Snow Fall: The Avalanche at Tunnel Creek

The New York Times recently unveiled an interactive story titled “Snow Fall: The Avalanche at Tunnel Creek.” It’s an experiment, and is thus presented under the “projects” sub-URL of the Times. The story is about survival after an avalanche in the Cascade Mountains:

The Cascades are among the craggiest of American mountain ranges, roughly cut, as if carved with a chain saw. In summer, the gray peaks are sprinkled with glaciers. In winter, they are smothered in some of North America’s deepest snowpack.

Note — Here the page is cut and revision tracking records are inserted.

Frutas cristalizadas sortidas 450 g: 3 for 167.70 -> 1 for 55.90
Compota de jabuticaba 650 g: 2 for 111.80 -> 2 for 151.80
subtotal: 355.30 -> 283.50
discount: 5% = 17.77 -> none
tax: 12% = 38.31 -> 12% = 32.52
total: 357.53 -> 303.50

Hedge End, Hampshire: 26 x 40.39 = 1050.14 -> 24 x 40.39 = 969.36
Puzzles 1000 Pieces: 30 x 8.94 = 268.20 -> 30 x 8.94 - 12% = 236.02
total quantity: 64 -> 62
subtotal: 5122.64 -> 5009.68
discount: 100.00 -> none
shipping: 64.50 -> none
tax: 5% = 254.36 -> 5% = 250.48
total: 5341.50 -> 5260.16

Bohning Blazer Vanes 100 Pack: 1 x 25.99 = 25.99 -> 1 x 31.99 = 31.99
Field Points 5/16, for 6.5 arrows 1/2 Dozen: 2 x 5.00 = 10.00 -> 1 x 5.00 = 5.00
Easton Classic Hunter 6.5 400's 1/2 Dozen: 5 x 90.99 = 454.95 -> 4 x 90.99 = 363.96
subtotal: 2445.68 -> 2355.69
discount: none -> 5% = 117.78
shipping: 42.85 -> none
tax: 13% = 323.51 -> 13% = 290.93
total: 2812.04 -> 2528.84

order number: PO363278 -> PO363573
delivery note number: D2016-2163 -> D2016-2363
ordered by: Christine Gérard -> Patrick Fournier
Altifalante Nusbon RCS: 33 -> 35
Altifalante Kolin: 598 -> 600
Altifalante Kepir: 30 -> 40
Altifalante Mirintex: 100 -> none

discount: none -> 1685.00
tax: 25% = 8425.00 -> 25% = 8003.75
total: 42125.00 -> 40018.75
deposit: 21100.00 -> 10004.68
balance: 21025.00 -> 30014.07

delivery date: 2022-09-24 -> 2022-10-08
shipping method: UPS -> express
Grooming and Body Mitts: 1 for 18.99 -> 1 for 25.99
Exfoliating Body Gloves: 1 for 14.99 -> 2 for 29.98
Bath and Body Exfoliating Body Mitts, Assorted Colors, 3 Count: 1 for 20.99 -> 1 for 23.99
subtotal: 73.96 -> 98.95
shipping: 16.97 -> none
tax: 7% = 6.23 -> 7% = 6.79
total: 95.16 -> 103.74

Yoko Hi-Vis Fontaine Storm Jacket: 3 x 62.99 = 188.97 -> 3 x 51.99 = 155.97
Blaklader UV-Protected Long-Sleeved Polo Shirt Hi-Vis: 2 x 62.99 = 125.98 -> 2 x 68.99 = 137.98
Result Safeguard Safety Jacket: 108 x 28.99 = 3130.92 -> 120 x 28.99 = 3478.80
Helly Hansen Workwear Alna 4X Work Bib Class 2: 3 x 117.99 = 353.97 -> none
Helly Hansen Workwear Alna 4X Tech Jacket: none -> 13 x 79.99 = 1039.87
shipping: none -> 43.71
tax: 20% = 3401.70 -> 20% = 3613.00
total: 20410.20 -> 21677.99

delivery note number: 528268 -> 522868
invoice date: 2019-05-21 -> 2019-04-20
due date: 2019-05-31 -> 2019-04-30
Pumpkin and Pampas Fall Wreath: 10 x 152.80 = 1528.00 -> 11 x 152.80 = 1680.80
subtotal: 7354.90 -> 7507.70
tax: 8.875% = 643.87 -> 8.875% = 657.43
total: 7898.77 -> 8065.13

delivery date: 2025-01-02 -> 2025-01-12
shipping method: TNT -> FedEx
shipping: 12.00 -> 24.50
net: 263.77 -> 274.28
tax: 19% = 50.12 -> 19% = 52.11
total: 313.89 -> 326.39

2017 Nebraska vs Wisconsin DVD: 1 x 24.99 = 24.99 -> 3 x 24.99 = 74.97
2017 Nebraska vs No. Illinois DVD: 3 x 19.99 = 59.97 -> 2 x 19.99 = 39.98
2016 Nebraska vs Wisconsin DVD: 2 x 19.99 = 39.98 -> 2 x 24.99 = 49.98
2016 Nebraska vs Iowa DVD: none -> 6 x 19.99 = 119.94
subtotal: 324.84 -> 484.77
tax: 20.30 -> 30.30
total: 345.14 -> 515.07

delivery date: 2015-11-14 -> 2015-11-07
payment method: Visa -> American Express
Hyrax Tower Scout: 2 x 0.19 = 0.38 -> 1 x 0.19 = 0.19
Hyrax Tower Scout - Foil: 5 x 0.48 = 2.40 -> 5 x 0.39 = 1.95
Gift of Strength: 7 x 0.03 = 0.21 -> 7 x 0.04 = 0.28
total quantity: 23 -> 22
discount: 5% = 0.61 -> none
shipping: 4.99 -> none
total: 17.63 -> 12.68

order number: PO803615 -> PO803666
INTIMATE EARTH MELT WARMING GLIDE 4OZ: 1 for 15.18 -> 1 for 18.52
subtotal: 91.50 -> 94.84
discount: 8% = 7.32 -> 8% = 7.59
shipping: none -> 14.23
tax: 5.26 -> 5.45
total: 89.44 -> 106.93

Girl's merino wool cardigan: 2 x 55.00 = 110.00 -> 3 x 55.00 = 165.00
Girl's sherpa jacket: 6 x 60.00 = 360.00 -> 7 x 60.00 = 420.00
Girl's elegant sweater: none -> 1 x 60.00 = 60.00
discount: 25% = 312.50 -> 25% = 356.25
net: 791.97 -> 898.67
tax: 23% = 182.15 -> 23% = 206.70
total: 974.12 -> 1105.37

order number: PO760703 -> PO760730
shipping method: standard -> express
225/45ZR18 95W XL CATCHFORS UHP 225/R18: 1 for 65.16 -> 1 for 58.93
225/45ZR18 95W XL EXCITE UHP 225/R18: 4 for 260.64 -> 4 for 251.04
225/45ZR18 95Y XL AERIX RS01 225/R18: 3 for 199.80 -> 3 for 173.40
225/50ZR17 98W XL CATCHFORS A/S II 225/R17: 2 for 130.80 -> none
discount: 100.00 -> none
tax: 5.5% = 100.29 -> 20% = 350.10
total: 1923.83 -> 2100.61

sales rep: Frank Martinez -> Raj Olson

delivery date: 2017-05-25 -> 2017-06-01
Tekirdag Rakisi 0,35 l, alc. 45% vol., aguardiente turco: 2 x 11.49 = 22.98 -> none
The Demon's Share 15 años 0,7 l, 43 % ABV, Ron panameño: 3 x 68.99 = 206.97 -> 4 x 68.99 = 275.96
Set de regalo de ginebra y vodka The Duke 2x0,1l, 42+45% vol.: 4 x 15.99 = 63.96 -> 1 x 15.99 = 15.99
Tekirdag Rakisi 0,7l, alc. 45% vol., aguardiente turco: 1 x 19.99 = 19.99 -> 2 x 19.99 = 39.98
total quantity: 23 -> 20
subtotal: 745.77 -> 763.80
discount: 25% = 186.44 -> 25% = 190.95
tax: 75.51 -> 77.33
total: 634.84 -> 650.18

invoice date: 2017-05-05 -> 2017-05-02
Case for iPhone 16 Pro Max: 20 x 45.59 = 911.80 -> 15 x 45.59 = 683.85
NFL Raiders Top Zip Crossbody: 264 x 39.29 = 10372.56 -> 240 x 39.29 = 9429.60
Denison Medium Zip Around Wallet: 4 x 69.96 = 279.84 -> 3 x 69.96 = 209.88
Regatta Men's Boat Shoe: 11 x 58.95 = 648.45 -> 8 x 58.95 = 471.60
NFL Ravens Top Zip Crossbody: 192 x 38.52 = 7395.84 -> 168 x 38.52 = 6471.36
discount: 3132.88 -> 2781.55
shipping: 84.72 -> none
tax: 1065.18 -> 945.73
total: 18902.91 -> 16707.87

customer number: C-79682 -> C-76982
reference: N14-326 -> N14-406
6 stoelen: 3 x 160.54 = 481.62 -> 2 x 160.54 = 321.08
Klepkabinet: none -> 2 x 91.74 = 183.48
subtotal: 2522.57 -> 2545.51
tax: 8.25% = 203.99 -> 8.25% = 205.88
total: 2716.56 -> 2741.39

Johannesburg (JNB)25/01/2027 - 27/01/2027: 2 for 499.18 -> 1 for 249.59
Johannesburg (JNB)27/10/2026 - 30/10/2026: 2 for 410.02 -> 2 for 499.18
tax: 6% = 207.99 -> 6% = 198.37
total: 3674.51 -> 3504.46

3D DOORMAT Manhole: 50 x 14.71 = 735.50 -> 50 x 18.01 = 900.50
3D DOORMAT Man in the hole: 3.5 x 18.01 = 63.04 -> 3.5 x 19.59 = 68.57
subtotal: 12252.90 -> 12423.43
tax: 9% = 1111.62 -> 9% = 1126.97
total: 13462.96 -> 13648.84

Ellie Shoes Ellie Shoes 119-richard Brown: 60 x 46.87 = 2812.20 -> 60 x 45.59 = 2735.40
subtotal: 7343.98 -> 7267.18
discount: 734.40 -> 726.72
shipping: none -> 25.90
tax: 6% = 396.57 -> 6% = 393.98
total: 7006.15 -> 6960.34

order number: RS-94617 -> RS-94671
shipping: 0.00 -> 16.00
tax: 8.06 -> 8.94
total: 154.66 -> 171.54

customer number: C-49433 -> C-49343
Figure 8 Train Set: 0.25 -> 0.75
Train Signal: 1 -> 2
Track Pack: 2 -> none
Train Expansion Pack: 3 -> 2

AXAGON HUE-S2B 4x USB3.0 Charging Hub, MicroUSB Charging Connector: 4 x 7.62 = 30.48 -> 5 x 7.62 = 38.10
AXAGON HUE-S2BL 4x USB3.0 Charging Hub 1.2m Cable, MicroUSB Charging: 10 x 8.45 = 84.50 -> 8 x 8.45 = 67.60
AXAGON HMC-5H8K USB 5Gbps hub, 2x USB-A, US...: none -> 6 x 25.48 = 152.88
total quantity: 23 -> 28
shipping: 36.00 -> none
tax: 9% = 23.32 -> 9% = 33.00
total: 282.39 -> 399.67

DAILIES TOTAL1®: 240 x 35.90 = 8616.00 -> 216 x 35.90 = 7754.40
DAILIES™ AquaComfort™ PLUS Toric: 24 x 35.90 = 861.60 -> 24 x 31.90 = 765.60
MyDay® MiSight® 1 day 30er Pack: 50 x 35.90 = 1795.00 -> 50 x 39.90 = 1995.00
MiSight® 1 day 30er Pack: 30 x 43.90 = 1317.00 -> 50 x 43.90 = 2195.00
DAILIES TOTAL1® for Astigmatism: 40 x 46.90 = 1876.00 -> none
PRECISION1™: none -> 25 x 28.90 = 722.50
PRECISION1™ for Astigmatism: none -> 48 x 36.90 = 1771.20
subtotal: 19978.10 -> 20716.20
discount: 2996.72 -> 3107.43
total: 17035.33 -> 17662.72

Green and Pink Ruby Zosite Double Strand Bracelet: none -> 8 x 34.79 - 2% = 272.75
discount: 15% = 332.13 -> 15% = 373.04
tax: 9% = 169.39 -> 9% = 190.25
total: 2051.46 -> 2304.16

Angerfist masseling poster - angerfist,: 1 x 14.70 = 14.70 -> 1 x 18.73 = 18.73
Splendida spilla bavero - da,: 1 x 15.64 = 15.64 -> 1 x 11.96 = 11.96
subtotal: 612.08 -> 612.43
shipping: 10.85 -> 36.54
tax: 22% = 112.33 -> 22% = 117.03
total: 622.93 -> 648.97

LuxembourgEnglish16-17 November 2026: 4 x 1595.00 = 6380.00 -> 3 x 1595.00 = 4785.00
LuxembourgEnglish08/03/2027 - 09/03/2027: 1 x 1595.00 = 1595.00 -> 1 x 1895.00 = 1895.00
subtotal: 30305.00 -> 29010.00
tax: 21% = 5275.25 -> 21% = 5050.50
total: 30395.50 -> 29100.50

The top of Cowboy Mountain, about 75 miles east of Seattle, rises to 5,853 feet — about half the height of the tallest Cascades, but higher than its nearest neighbors, enough to provide 360-degree views. It feels more like a long fin than a summit, a few feet wide in parts. Locals call it Cowboy Ridge.

To one side, down steep chutes, is Stevens Pass ski area, which receives about 400,000 visitors each winter. To the other, outside the ski area’s boundary to what is considered the back of Cowboy Mountain, is an unmonitored play area of reliably deep snow, a “powder stash,” known as Tunnel Creek.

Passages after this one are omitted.